Your response should be the complete listing, copied exactly.
————————
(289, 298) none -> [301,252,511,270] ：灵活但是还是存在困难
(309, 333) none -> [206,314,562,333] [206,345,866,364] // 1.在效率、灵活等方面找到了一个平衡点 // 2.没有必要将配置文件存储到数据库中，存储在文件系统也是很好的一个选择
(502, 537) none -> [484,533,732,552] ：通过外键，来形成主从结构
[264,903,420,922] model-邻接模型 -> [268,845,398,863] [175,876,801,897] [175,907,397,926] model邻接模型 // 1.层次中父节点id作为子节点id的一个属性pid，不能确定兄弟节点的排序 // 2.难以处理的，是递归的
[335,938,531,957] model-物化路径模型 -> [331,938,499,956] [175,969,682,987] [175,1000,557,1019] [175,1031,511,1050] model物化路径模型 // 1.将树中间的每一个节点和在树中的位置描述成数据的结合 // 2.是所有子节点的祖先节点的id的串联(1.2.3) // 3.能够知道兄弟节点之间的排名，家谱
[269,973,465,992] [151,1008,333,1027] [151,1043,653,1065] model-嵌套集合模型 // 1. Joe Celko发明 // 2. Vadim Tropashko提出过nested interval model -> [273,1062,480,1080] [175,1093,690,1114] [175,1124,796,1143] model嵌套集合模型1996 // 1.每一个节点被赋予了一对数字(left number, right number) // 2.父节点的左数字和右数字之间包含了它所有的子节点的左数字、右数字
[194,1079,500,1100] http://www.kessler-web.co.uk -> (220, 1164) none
————————
| RESULT OF THE EXERCISE |
(289, 298) none -> [301,252,511,270] ：灵活但是还是存在困难
(309, 333) none -> [206,314,562,333] [206,345,866,364] // 1.在效率、灵活等方面找到了一个平衡点 // 2.没有必要将配置文件存储到数据库中，存储在文件系统也是很好的一个选择
(502, 537) none -> [484,533,732,552] ：通过外键，来形成主从结构
[264,903,420,922] model-邻接模型 -> [268,845,398,863] [175,876,801,897] [175,907,397,926] model邻接模型 // 1.层次中父节点id作为子节点id的一个属性pid，不能确定兄弟节点的排序 // 2.难以处理的，是递归的
[335,938,531,957] model-物化路径模型 -> [331,938,499,956] [175,969,682,987] [175,1000,557,1019] [175,1031,511,1050] model物化路径模型 // 1.将树中间的每一个节点和在树中的位置描述成数据的结合 // 2.是所有子节点的祖先节点的id的串联(1.2.3) // 3.能够知道兄弟节点之间的排名，家谱
[269,973,465,992] [151,1008,333,1027] [151,1043,653,1065] model-嵌套集合模型 // 1. Joe Celko发明 // 2. Vadim Tropashko提出过nested interval model -> [273,1062,480,1080] [175,1093,690,1114] [175,1124,796,1143] model嵌套集合模型1996 // 1.每一个节点被赋予了一对数字(left number, right number) // 2.父节点的左数字和右数字之间包含了它所有的子节点的左数字、右数字
[194,1079,500,1100] http://www.kessler-web.co.uk -> (220, 1164) none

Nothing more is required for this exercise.